> EXERCISE DETAILS
Every line below is to be copied exactly, with the pictures left out.

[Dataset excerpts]
- Opening Delimiter -

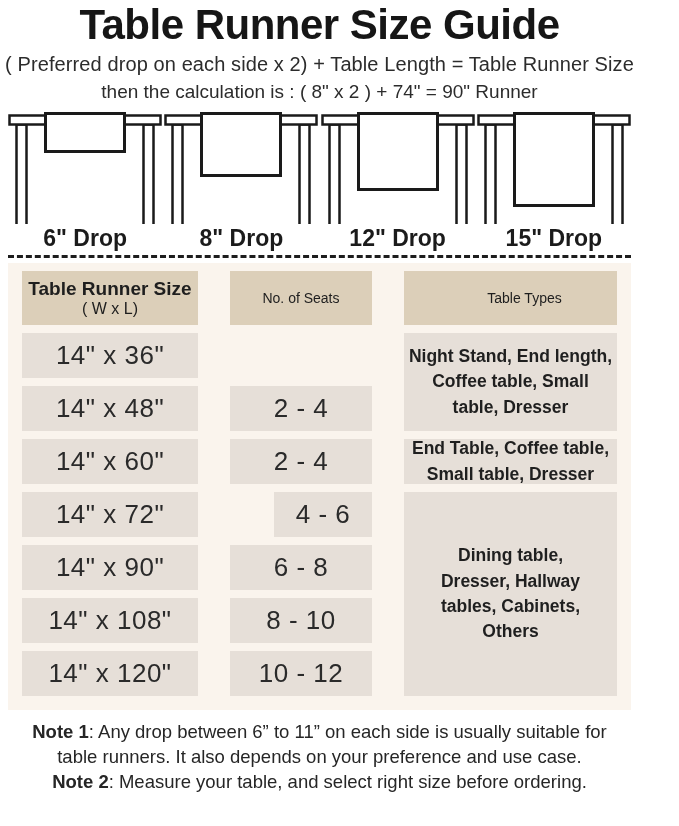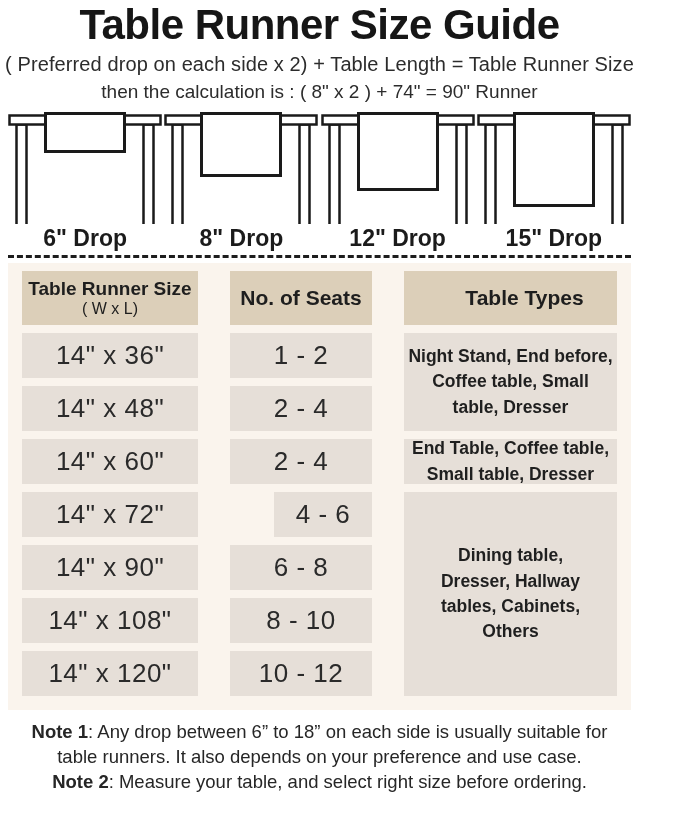--- a/index.html
+++ b/index.html
@@ -86,7 +86,7 @@
   .cell.header { background: #dccfb9; color: #1e1e1e; }
   .h-main { font-size: 19px; font-weight: 700; line-height: 1.15; }
   .h-sub  { font-size: 16px; font-weight: 400; line-height: 1.2; }
-  .h-big  { font-size: 21px; font-weight: 700; }
+  .h-big  { font-size: 14px; font-weight: 400; }
   .value-cell { font-size: 26px; letter-spacing: 0.5px; color: #2a2a2a; }
   .type-cell {
     font-size: 17.5px;

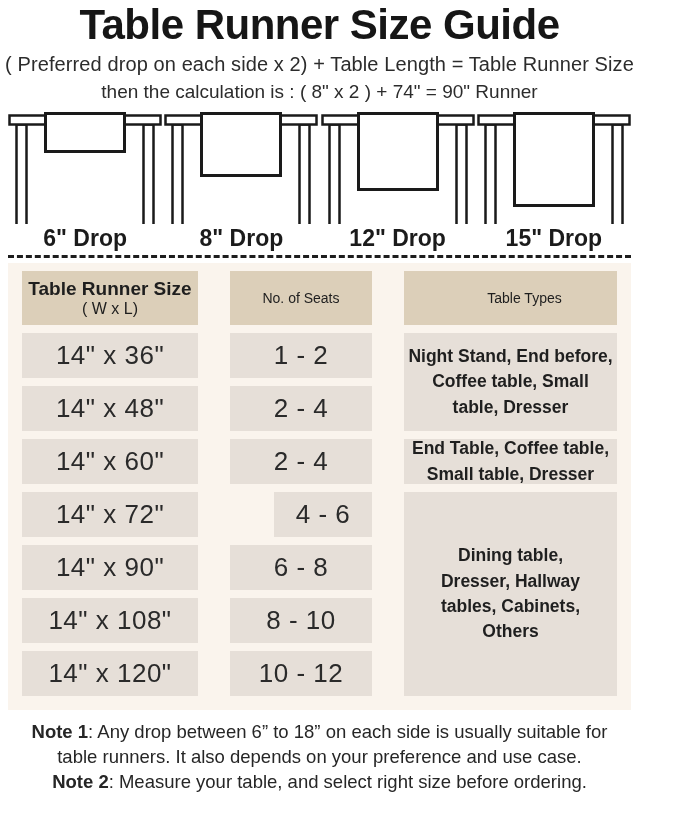--- a/index.html
+++ b/index.html
@@ -173,7 +173,6 @@
     <div class="cell header h-big" style="grid-area: 1 / 3; padding-left: 28px;">Table Types</div>
 
     <div class="cell value-cell" style="grid-area: 2 / 1;">14" x 36"</div>
-    <div class="cell value-cell" style="grid-area: 2 / 2;">1 - 2</div>
 
     <div class="cell value-cell" style="grid-area: 3 / 1;">14" x 48"</div>
     <div class="cell value-cell" style="grid-area: 3 / 2;">2 - 4</div>

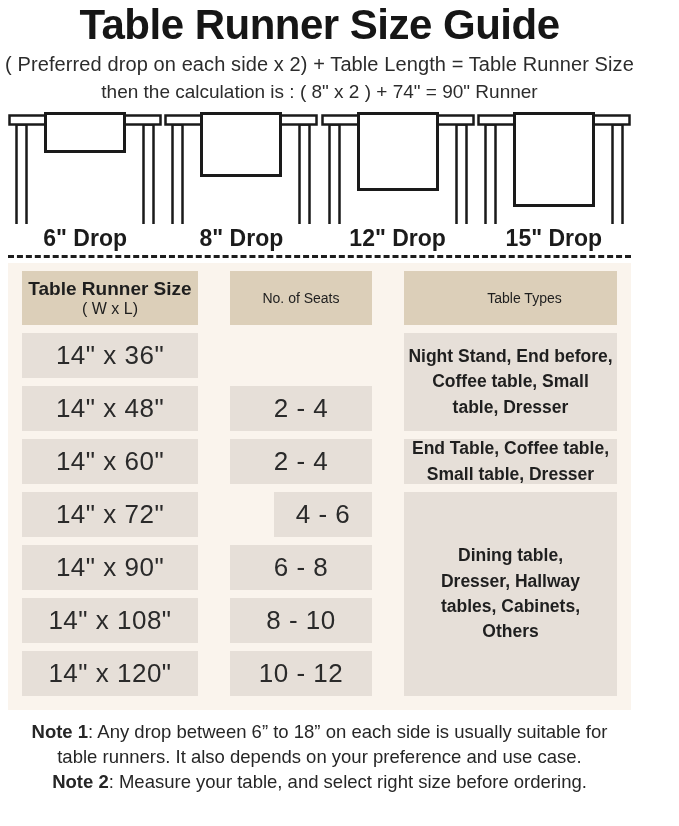--- a/index.html
+++ b/index.html
@@ -192,7 +192,7 @@
     <div class="cell value-cell" style="grid-area: 8 / 1;">14" x 120"</div>
     <div class="cell value-cell" style="grid-area: 8 / 2;">10 - 12</div>
 
-    <div class="cell type-cell" style="grid-area: 2 / 3 / 4 / 4;">Night Stand, End before,
+    <div class="cell type-cell" style="grid-area: 2 / 3 / 4 / 4;">Night Stand, End length,
 Coffee table, Small
 table, Dresser</div>
     <div class="cell type-cell" style="grid-area: 4 / 3 / 5 / 4;">End Table, Coffee table,

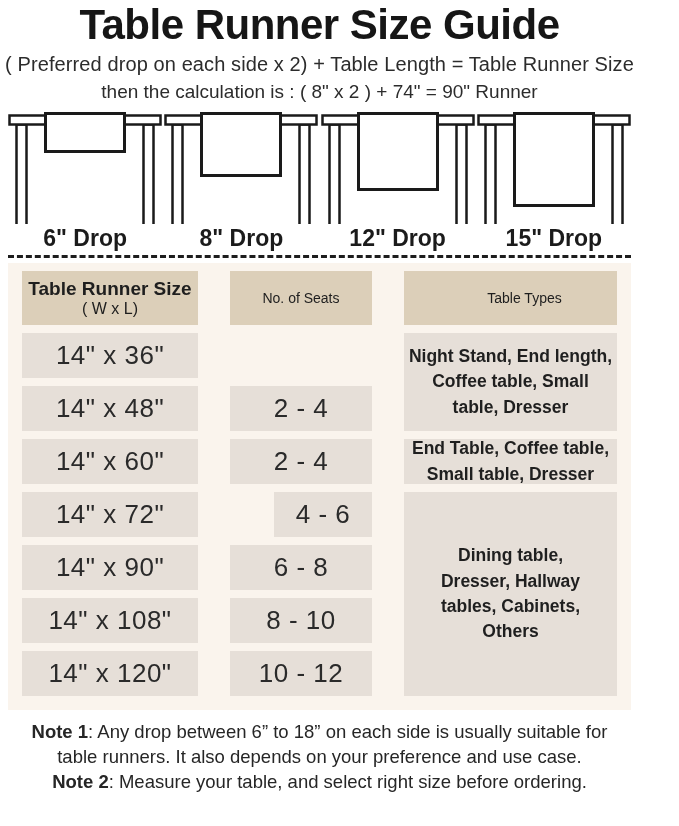--- a/index.html
+++ b/index.html
@@ -205,7 +205,7 @@
   </div>
 
   <div class="notes">
-    <p class="note"><b>Note 1</b><span>: Any drop between 6” to 18” on each side is usually suitable for
+    <p class="note"><b>Note 1</b><span>: Any drop between 6” to 11” on each side is usually suitable for
 table runners. It also depends on your preference and use case.</span></p>
     <p class="note"><b>Note 2</b><span>: Measure your table, and select right size before ordering.</span></p>
   </div>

- Closing Delimiter -

> RESULT OF THE TASK
--- a/index.html
+++ b/index.html
@@ -86,7 +86,7 @@
   .cell.header { background: #dccfb9; color: #1e1e1e; }
   .h-main { font-size: 19px; font-weight: 700; line-height: 1.15; }
   .h-sub  { font-size: 16px; font-weight: 400; line-height: 1.2; }
-  .h-big  { font-size: 21px; font-weight: 700; }
+  .h-big  { font-size: 14px; font-weight: 400; }
   .value-cell { font-size: 26px; letter-spacing: 0.5px; color: #2a2a2a; }
   .type-cell {
     font-size: 17.5px;

--- a/index.html
+++ b/index.html
@@ -173,7 +173,6 @@
     <div class="cell header h-big" style="grid-area: 1 / 3; padding-left: 28px;">Table Types</div>
 
     <div class="cell value-cell" style="grid-area: 2 / 1;">14" x 36"</div>
-    <div class="cell value-cell" style="grid-area: 2 / 2;">1 - 2</div>
 
     <div class="cell value-cell" style="grid-area: 3 / 1;">14" x 48"</div>
     <div class="cell value-cell" style="grid-area: 3 / 2;">2 - 4</div>

--- a/index.html
+++ b/index.html
@@ -192,7 +192,7 @@
     <div class="cell value-cell" style="grid-area: 8 / 1;">14" x 120"</div>
     <div class="cell value-cell" style="grid-area: 8 / 2;">10 - 12</div>
 
-    <div class="cell type-cell" style="grid-area: 2 / 3 / 4 / 4;">Night Stand, End before,
+    <div class="cell type-cell" style="grid-area: 2 / 3 / 4 / 4;">Night Stand, End length,
 Coffee table, Small
 table, Dresser</div>
     <div class="cell type-cell" style="grid-area: 4 / 3 / 5 / 4;">End Table, Coffee table,

--- a/index.html
+++ b/index.html
@@ -205,7 +205,7 @@
   </div>
 
   <div class="notes">
-    <p class="note"><b>Note 1</b><span>: Any drop between 6” to 18” on each side is usually suitable for
+    <p class="note"><b>Note 1</b><span>: Any drop between 6” to 11” on each side is usually suitable for
 table runners. It also depends on your preference and use case.</span></p>
     <p class="note"><b>Note 2</b><span>: Measure your table, and select right size before ordering.</span></p>
   </div>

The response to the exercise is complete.